6 min readDec 3, 2023

Portable Document Format (PDF) stands as a predominant file format for distributing content, particularly in academic, scientific, corporate, and legal realms. Its strength lies in preserving the original layout and structure of documents. However, when it comes to data retrieval, analysis, or manipulation, PDFs pose certain challenges.
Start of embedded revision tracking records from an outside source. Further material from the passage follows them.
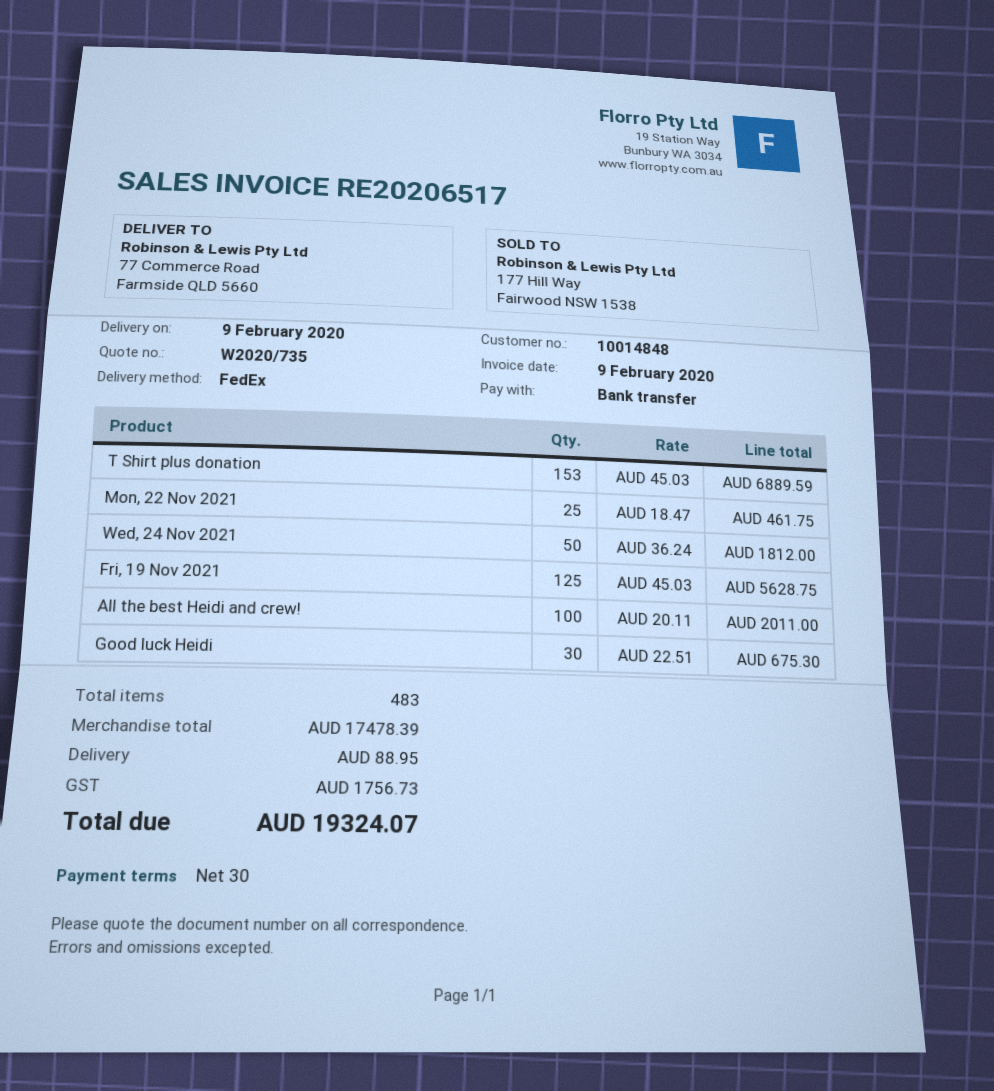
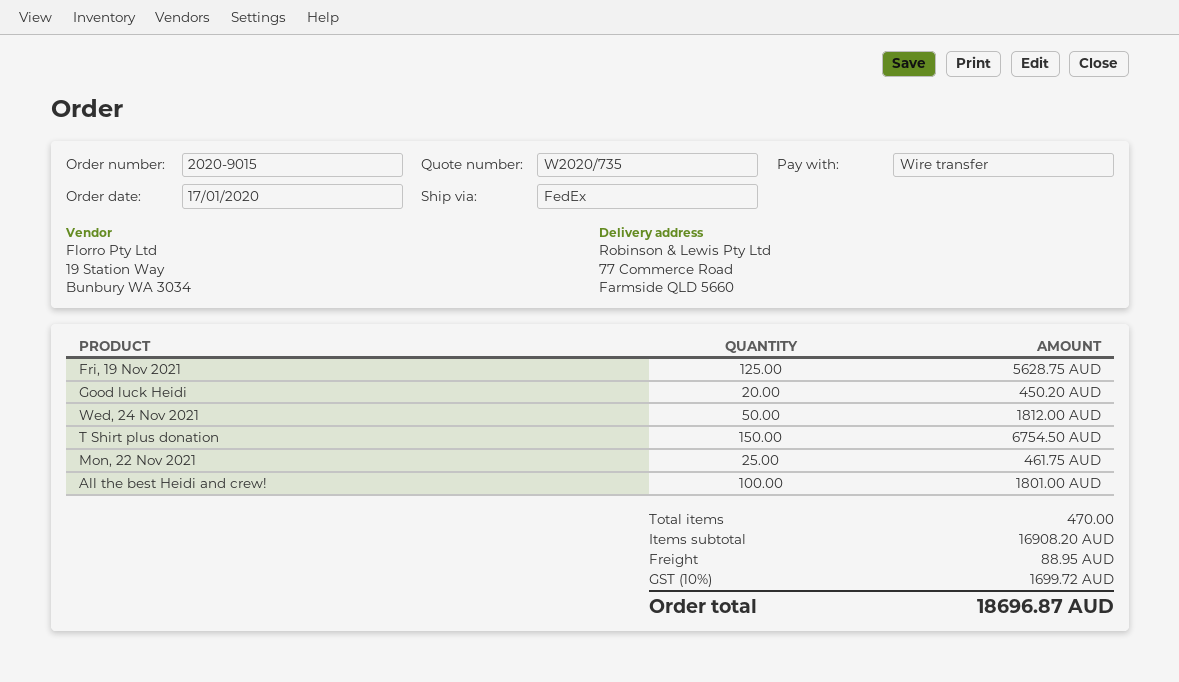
T Shirt plus donation: 153 for 6889.59 -> 150 for 6754.50
All the best Heidi and crew!: 100 for 2011.00 -> 100 for 1801.00
Good luck Heidi: 30 for 675.30 -> 20 for 450.20
total quantity: 483 -> 470
subtotal: 17478.39 -> 16908.20
tax: 1756.73 -> 1699.72
total: 19324.07 -> 18696.87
This is where the importance of text extraction and structuring becomes evident. In this blog post, we delve into the process of constructing a pipeline specifically designed for extracting text from PDFs with the following processing using Natural Language Processing (NLP) techniques. Crucially, this pipeline incorporates Named Entity Recognition (NER), a subfield of NLP focused on identifying and classifying key information elements in text, such as names of people, organizations, locations, expressions of time, quantities, monetary values, and more. NER plays a pivotal role in transforming unstructured text into structured data, enabling more effective information extraction and analysis. We will explore how this pipeline performs in extracting and identifying these named entities in real-world, complex scenarios, thereby demonstrating its utility and effectiveness in practical applications.

Requirements

Before starting this project, you should ensure that you have installed Python3.8 or above on your machine. In this work, we will require two Python libraries:

Pdfminer — the library for performing layout analysis and data parsing;
Spacy — is a library for industrial Natural Language Processing (NLP) applications, including Named Entity Recognition (NER).

Before installing the required libraries, ensure that your pip, setuptools and wheel are up to date. For that, run the following command:

pip install -U pip setuptools wheel

To install the described libraries, run the following command:

pip install pdfminer.six spacy

Additionally, you need to download one of Spacy models:

python -m spacy download en_core_web_sm

Also, we recommend to check our article /where we use Large Language Models (LLMs) to extract custom structured tables from PDF.

Text and entity extraction

First of all, we need to import all necessary libraries for the project

from pdfminer.high_level import extract_pages
from pdfminer.layout import LTTextContainer
from tqdm import tqdm
import re

We have a top-level function process_document that takes a path to a PDF document, a concrete page number, which we are going to process to extract text.

def process_document(pdf_path, page_ids=None):
   extracted_pages = extract_pages(pdf_path, page_numbers=page_ids)


   page2content = {}


   # Process each extracted page
   for extracted_page in tqdm(extracted_pages):
       page_id = extracted_page.pageid
       content = process_page(extracted_page)
       page2content[page_id] = content


   return page2content

If you need to parse all pages, you can set page_ids equal to None. The function returns a dictionary where keys indicate the page number, and the value is a string value that contains textual information in the right order extracted from the page.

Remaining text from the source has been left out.